The reality could actually be quite different.  ODI figures may be substantially distorted due to the presence of offshore intermediaries such as Hong Kong, and tax havens in the Caribbean, which accounted for circa 70% of China’s total ODI flows and stocks in 2013 (Figure 2). MOFCOM requires companies to register the first (not the final) destination of their cross-border transactions and  not to take into account reverse flows, making it hard to determine the final size and distribution of Chinese ODI. In a recent Working Paper with Carlos Casanova and Xia Le[i], we recalculate China’s Outbound Foreign Direct Investments (ODI) in a way which accounts for these distortions.

Our estimates show that China’s ODI flows and stocks may have been overestimated andcould actually be more diversified that previously thought (Figure 3). First of all, ODI flows and stocks in 2013 may have been much lower than reported by MOFCOM. The reason for this discrepancy is that approximately 40% of all flows to Hong Kong ending up being reinvested in China as inbound FDI , in order to benefit from preferential conditions (Xiao, 2004).

In addition, the geographical distribution of Chinese ODI stocks and flows may be more balanced than previously thought, with developed markets in North America and Europe accounting for a larger share of final flows and stocks.

While Asia remains the largest recipient of Chinese ODI, its share falls from 70% to 50% according to our estimates. The fact that Asia is the main recipient of Chinese ODI makes sense given the region’s geographical proximity and close trade links with China. However, Chinese official statistics define Asia in very broad terms – to include the Middle East and Central Asia – so this figure would decrease significantly based on narrower geographical classifications.

Europe emerges as the second largest recipient according to our estimates. The continent goes from being a relatively modest recipient of ODI (8% of stocks and 6% of flows in 2013), to accounting for 19% of total stocks, and 17% of total flows in 2013. Take the European Union (EU) as an example: recent media reports have claimed that we are witnessing wave of Chinese investments into the EU; however official statistics place this figure at a modest USD 4.4 billion in 2013. Our estimates show that in reality Chinese ODI flows into the EU could have been closer to USD 10.4 billion, challenging previously held assumptions that China remains a minor investor in the EU.

North America also sees an increase in its share of ODI, with the United States accounting for over 75% of flows and stocks to North America. This comes as no surprise. MOFCOM’s statistics show that Chinese ODI flows into the US were USD 3.8bn in 2013, a figure which is lower than the value of the largest transaction that year (the purchase of Smithfield’s Food for USD4.7bn, which happened via the Cayman Islands). Our estimates put this figure at around USD 9.0 billion (stocks: USD 49.2 billion).
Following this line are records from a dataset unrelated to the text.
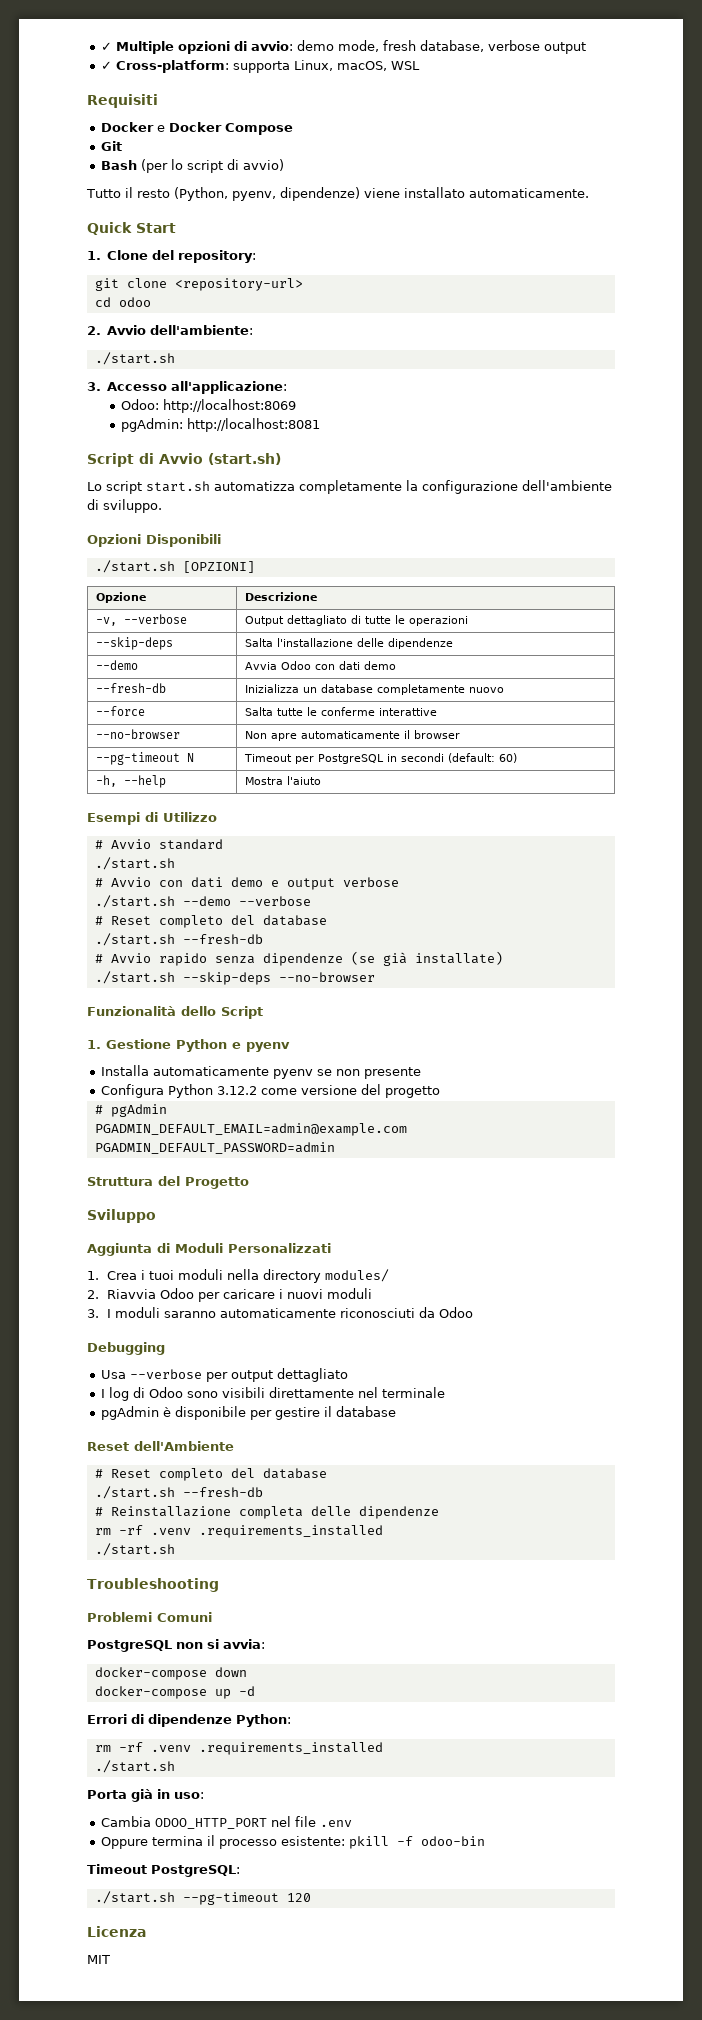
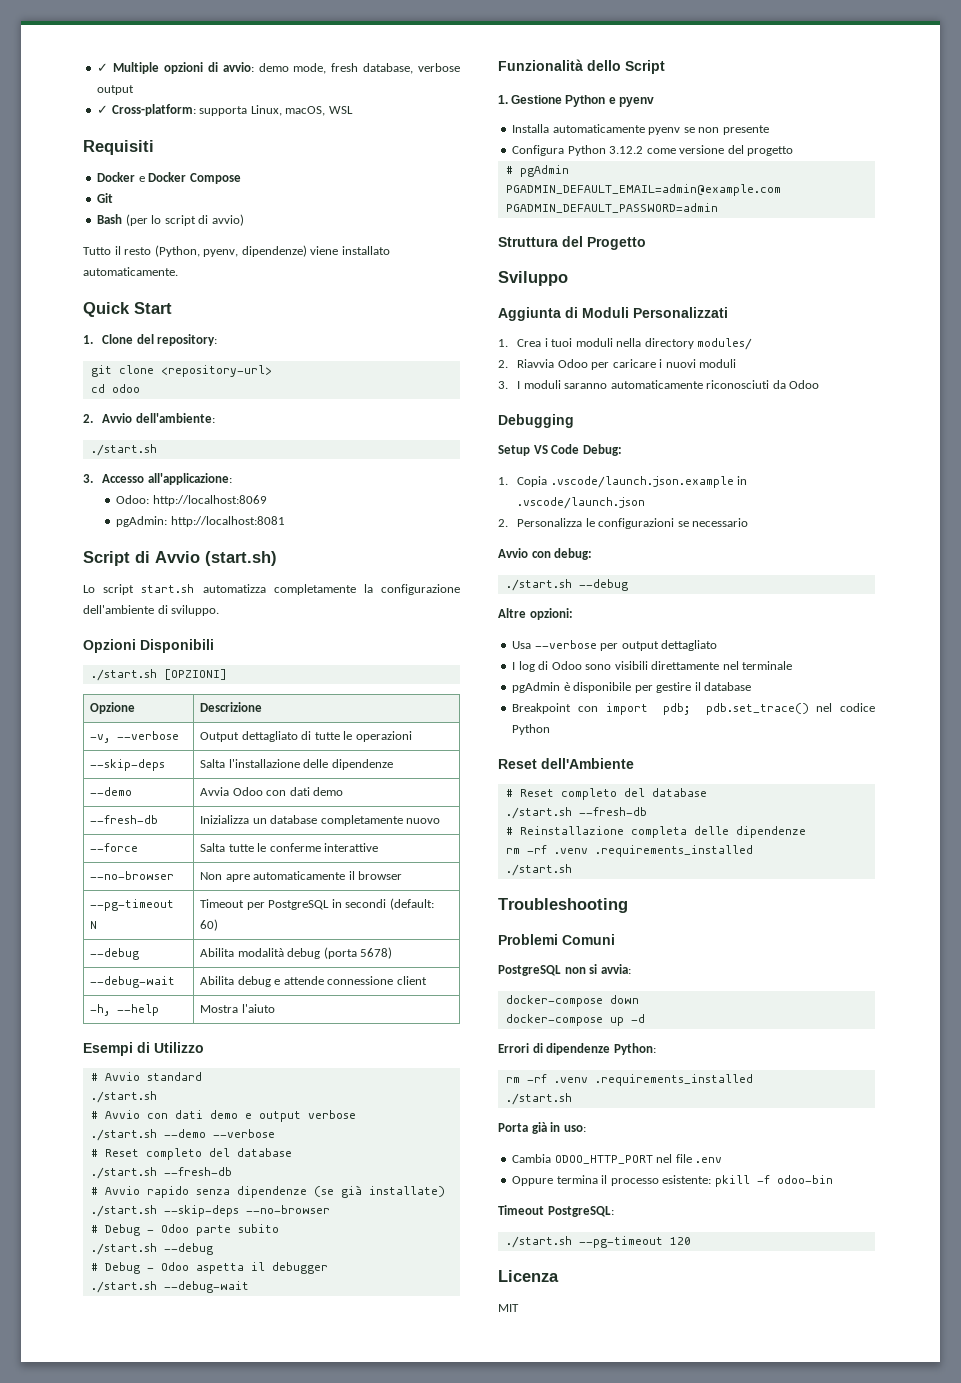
+ --debug | Abilita modalità debug (porta 5678)
+ --debug-wait | Abilita debug e attende connessione client
+ # Debug - Odoo parte subito
+ ./start.sh --debug
+ # Debug - Odoo aspetta il debugger
+ ./start.sh --debug-wait
+ Setup VS Code Debug:
+ 1. Copia .vscode/launch.json.example in .vscode/launch.json
+ 2. Personalizza le configurazioni se necessario
+ Avvio con debug:
+ ./start.sh --debug
+ Altre opzioni:
+ Breakpoint con import pdb; pdb.set_trace() nel codice Python

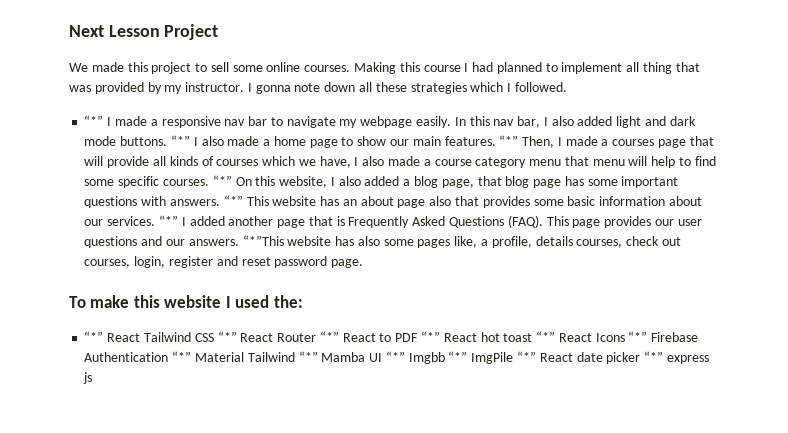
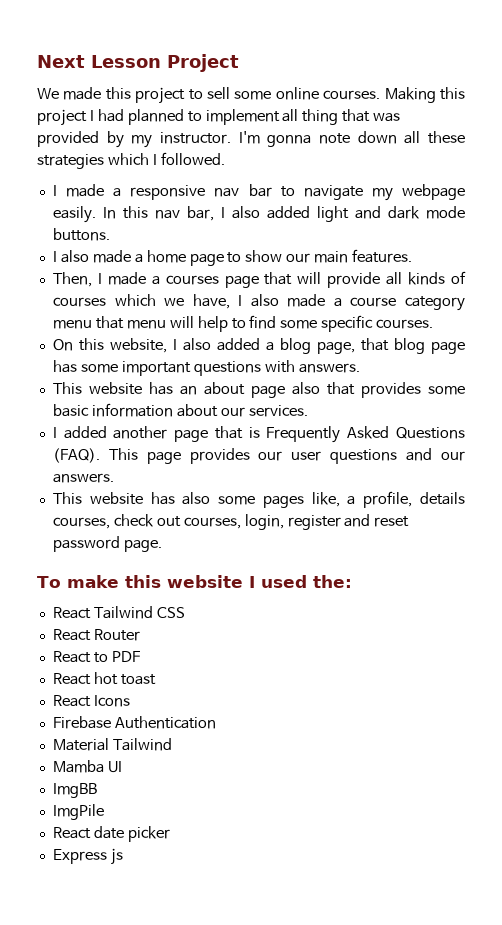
- Making this course I had planned to implement all thing that was provided by my instructor.
+ Making this project I had planned to implement all thing that was provided by my instructor.
- I gonna note down all these strategies which I followed.
+ I'm gonna note down all these strategies which I followed.
- “*” I made a responsive nav bar to navigate my webpage easily.
+ I made a responsive nav bar to navigate my webpage easily.
- In this nav bar, I also added light and dark mode buttons. “*” I also made a home page to show our main features. “*” Then, I made a courses page that will provide all kinds of courses which we have, I also made a course category menu that menu will help to find some specific courses. “*” On this website, I also added a blog page, that blog page has some important questions with answers. “*” This website has an about page also that provides some basic information about our services. “*” I added another page that is Frequently Asked Questions (FAQ).
+ In this nav bar, I also added light and dark mode buttons.
+ I also made a home page to show our main features.
+ Then, I made a courses page that will provide all kinds of courses which we have, I also made a course category menu that menu will help to find some specific courses.
+ On this website, I also added a blog page, that blog page has some important questions with answers.
+ This website has an about page also that provides some basic information about our services.
+ I added another page that is Frequently Asked Questions (FAQ).
- This page provides our user questions and our answers. “*”This website has also some pages like, a profile, details courses, check out courses, login, register and reset password page.
+ This page provides our user questions and our answers.
+ This website has also some pages like, a profile, details courses, check out courses, login, register and reset password page.
- “*” React Tailwind CSS “*” React Router “*” React to PDF “*” React hot toast “*” React Icons “*” Firebase Authentication “*” Material Tailwind “*” Mamba UI “*” Imgbb “*” ImgPile “*” React date picker “*” express js
+ React Tailwind CSS
+ React Router
+ React to PDF
+ React hot toast
+ React Icons
+ Firebase Authentication
+ Material Tailwind
+ Mamba UI
+ ImgBB
+ ImgPile
+ React date picker
+ Express js

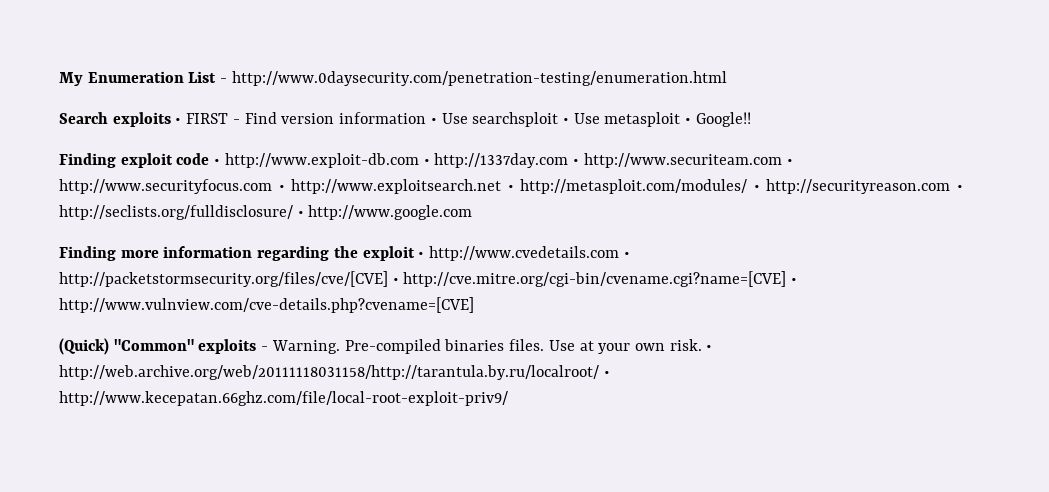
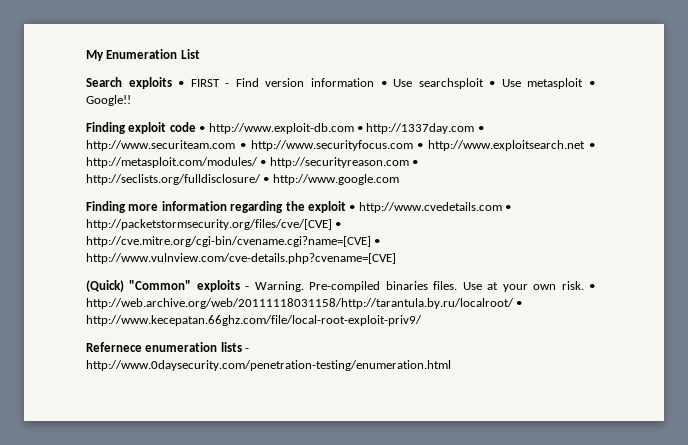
- My Enumeration List - http://www.0daysecurity.com/penetration-testing/enumeration.html
+ My Enumeration List
+ Refernece enumeration lists - http://www.0daysecurity.com/penetration-testing/enumeration.html

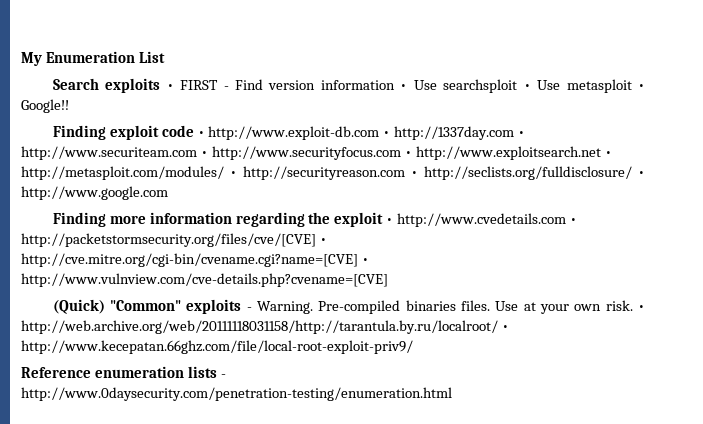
- Refernece enumeration lists - http://www.0daysecurity.com/penetration-testing/enumeration.html
+ Reference enumeration lists - http://www.0daysecurity.com/penetration-testing/enumeration.html

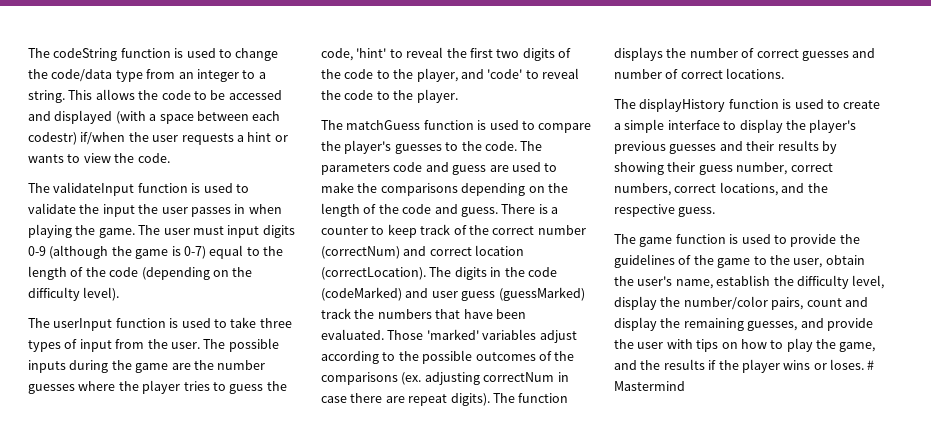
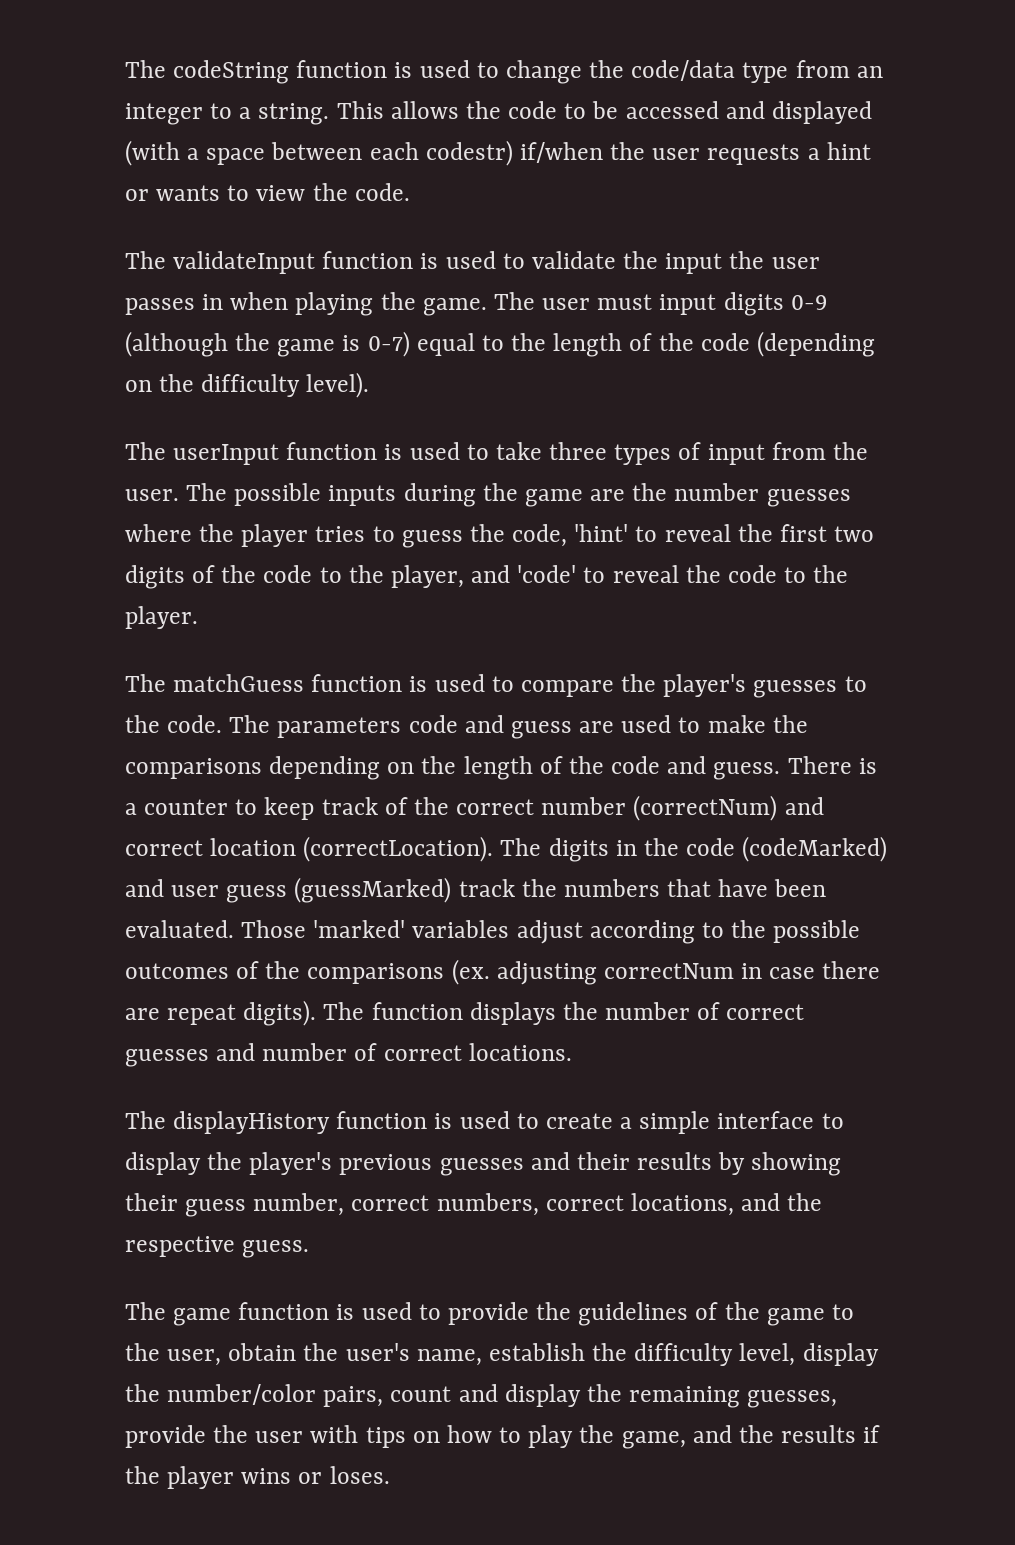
- The game function is used to provide the guidelines of the game to the user, obtain the user's name, establish the difficulty level, display the number/color pairs, count and display the remaining guesses, and provide the user with tips on how to play the game, and the results if the player wins or loses. # Mastermind
+ The game function is used to provide the guidelines of the game to the user, obtain the user's name, establish the difficulty level, display the number/color pairs, count and display the remaining guesses, provide the user with tips on how to play the game, and the results if the player wins or loses.

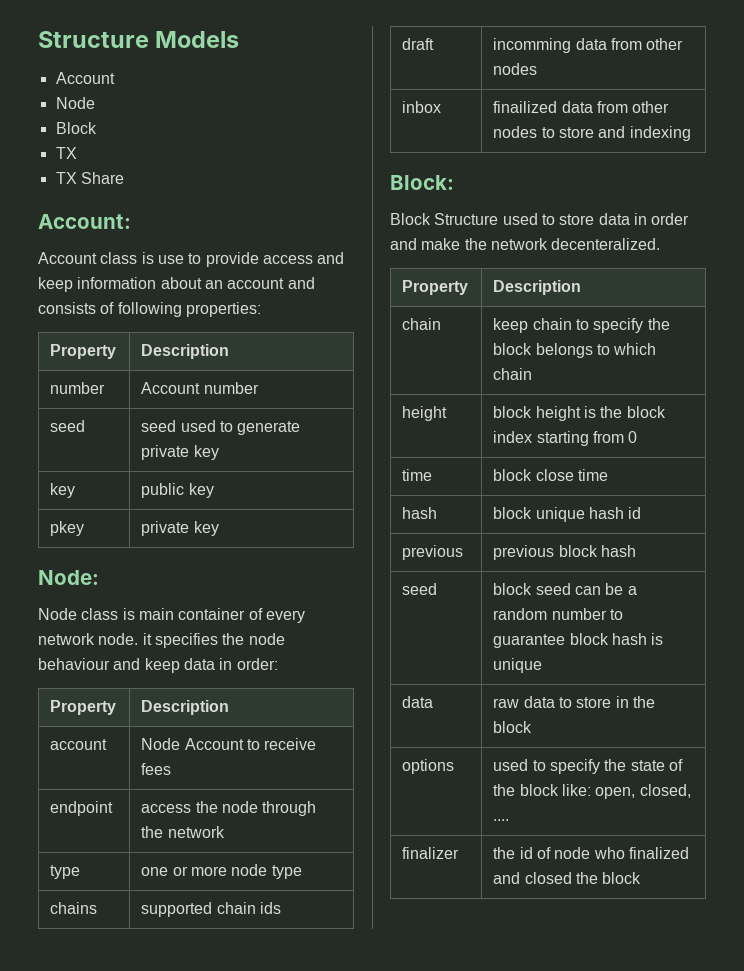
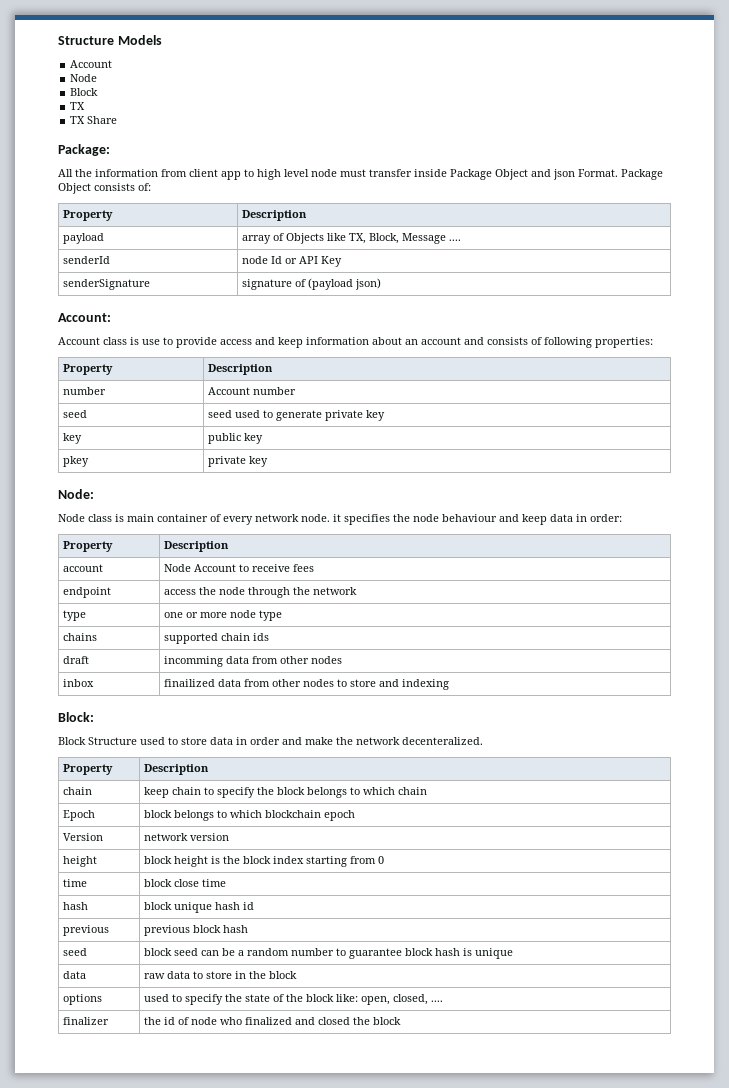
+ Package:
+ All the information from client app to high level node must transfer inside Package Object and json Format. Package Object consists of:
+ Property | Description
+ payload | array of Objects like TX, Block, Message ....
+ senderId | node Id or API Key
+ senderSignature | signature of (payload json)
+ Epoch | block belongs to which blockchain epoch
+ Version | network version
Latin America is the only region that experiences a drop in Chinese ODI, however if we exclude offshore centers from the equation, ODI stocks to the region actually increase after accounting for data limitations based on our estimates (USD 9.9 billion according to MOFCOM vs. USD 23.2 billion based on our estimates).

  

All in all, even if China did not really make it to surpass the landmark of becoming a net creditor in 2014, there is no doubt that it will in the future as China’s ODI stocks in the world are underrepresented relative to the country’s size. In particular, a number of issues will add to the existing momentum behind Chinese ODI.  First, the easing of application procedures for ODI is bound to continue as China moves forward with capital account liberalization. Second, there is a growing need to internationalize Chinese corporations to boost productivity  and reduce excessive capacity in several sector. Boosting ODI to overseas markets where demand is still on the rise, as is the case with most ASEAN countries, will enable China to outsource this excessive capacity. Labor-intensive sectors will also seek to expand overseas in order to benefit from relatively lower labor costs and maximize profit margins, favoring ODI flows to manufacturing activities in ASEAN and to a lesser extent Africa. Third, China’s huge amount of reserves will need to be diversified into higher yielding assets over time.  Fourth and most importantly, the Chinese government is the one pushing this process not only at the level of the individual company but also with grandiose initiatives such as the 21st Century Silk Road.

With the growing importance of Chinese ODI, we also hope that tracking where this huge amount of money is going becomes easier over time.


[i] https://www.bbvaresearch.com/en/publicaciones/chinas-odi-how-much-goes-where-after-round-tripping-and-offshoring/


Republishing and referencing

Bruegel considers itself a public good and takes no institutional standpoint. Anyone is free to republish and/or quote this post without prior consent. Please provide a full reference, clearly stating Bruegel and the relevant author as the source, and include a prominent hyperlink to the original post.

View comments
Read about event More on this topic

Upcoming Event

Feb
9
12:30

Financing the Belt and Road Initiative

The Belt and Road initiative, recently embarked on by China, aims to improve cross-border infrastructure in order to reduce transportation costs across a massive geographical area between China and Europe.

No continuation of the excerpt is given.